# PROBLEM
Lines holding the string "background" are the ones to copy from this listing.

# DATA SUPPLIED
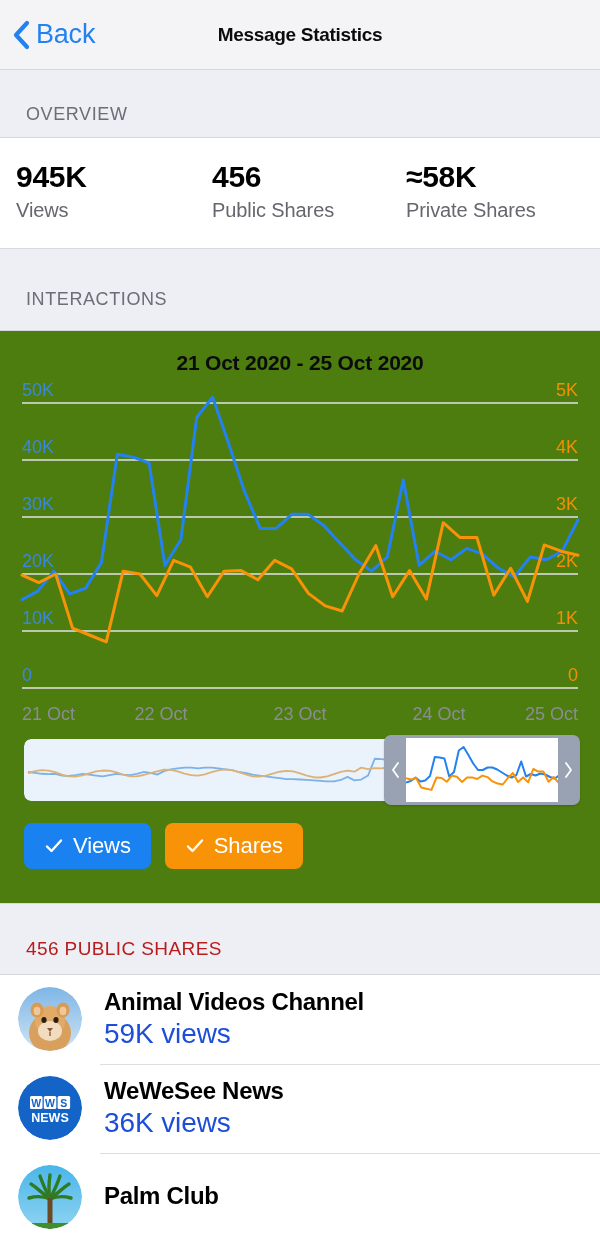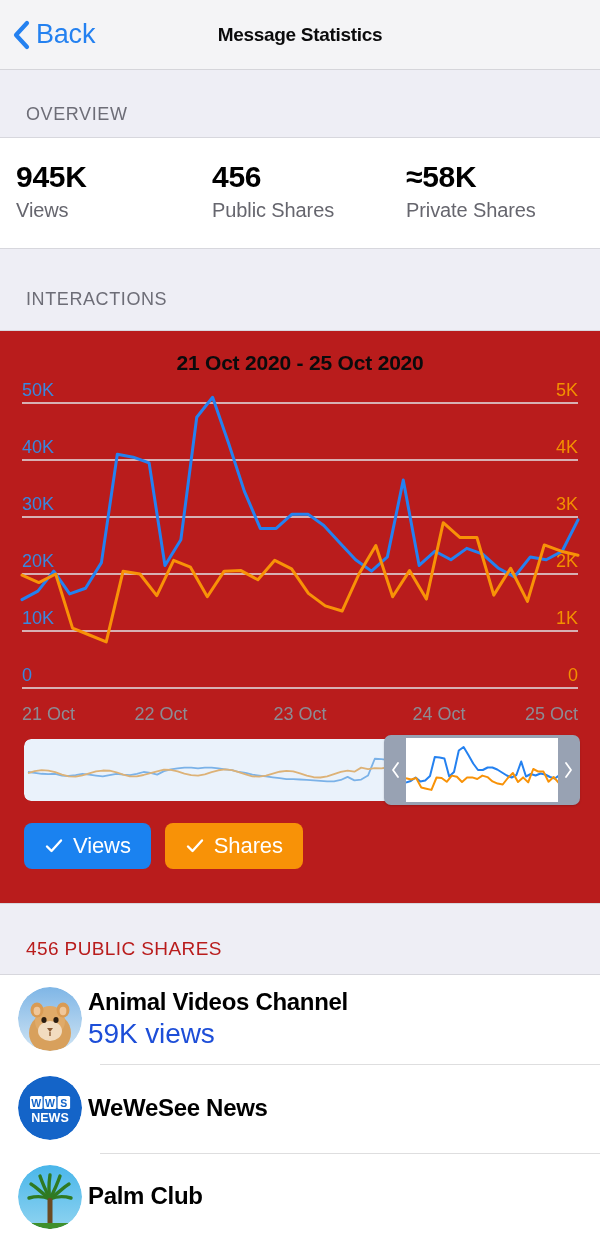--- a/index.html
+++ b/index.html
@@ -81,7 +81,7 @@
 
   
   .chart-card {
-    background: #b91c1c;
+    background: #4d7c0f;
     border-top: 1px solid #d7d7dd;
     padding-bottom: 8px;
   }

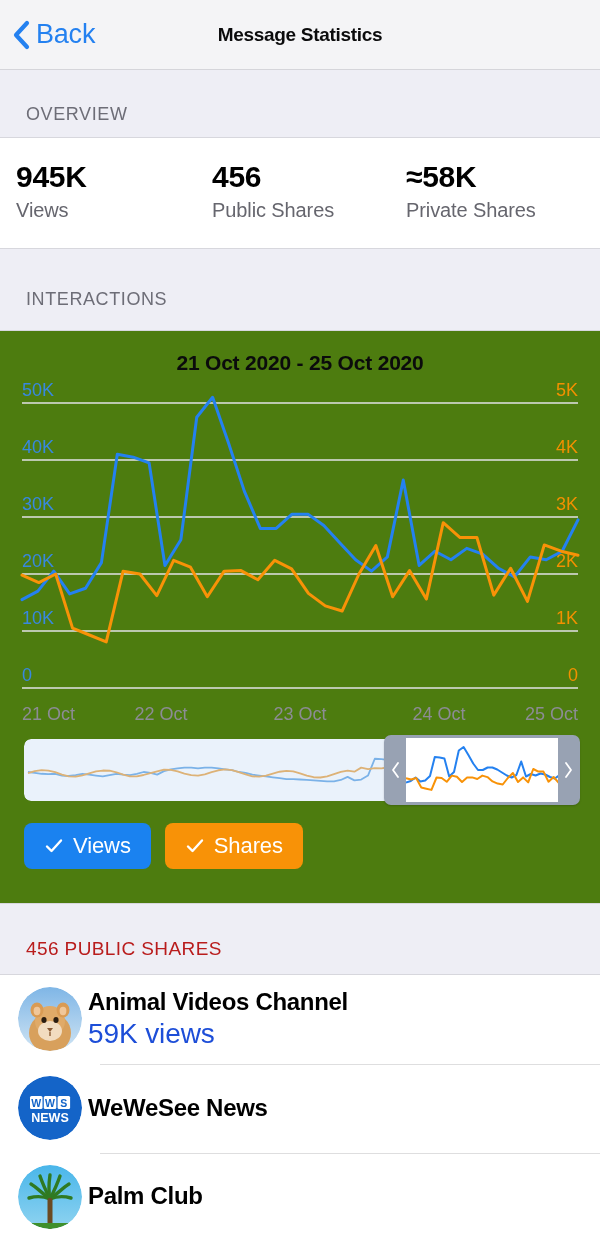--- a/index.html
+++ b/index.html
@@ -193,7 +193,7 @@
     position: relative;
   }
   .avatar svg { display: block; }
-  .share-text { margin-left: 6px; }
+  .share-text { margin-left: 22px; }
   .share-name {
     font-size: 24px;
     font-weight: bold;

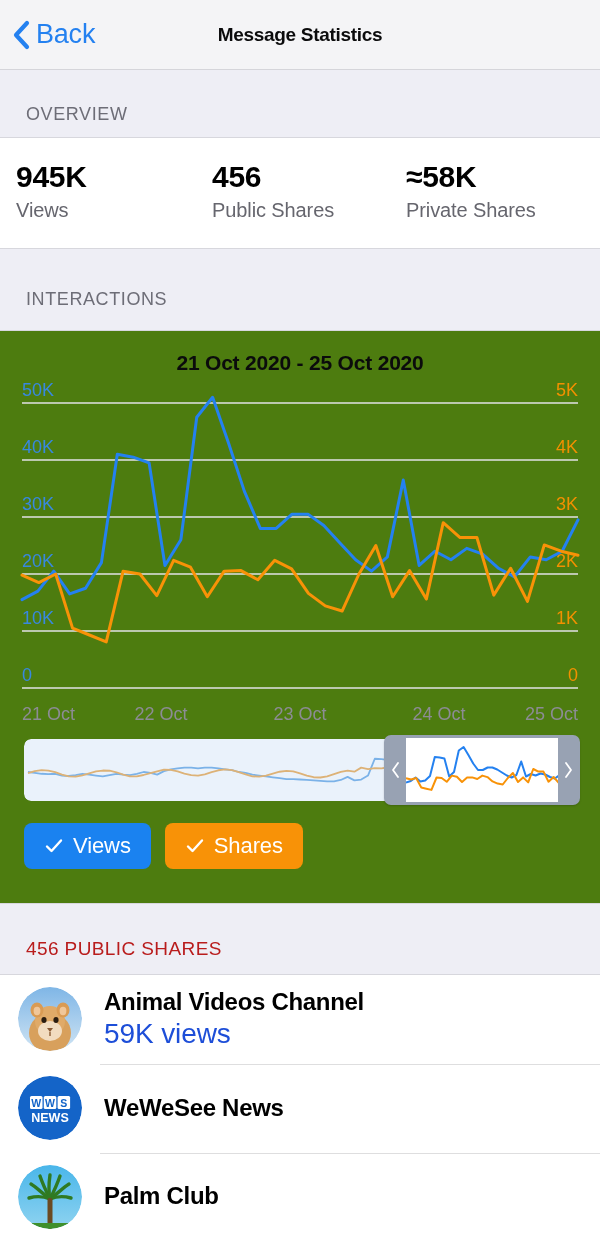--- a/index.html
+++ b/index.html
@@ -383,6 +383,7 @@
     </div>
     <div class="share-text">
       <div class="share-name">WeWeSee News</div>
+      <div class="share-views">36K views</div>
     </div>
   </div>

# FINISHED EXERCISE
-    background: #b91c1c;
+    background: #4d7c0f;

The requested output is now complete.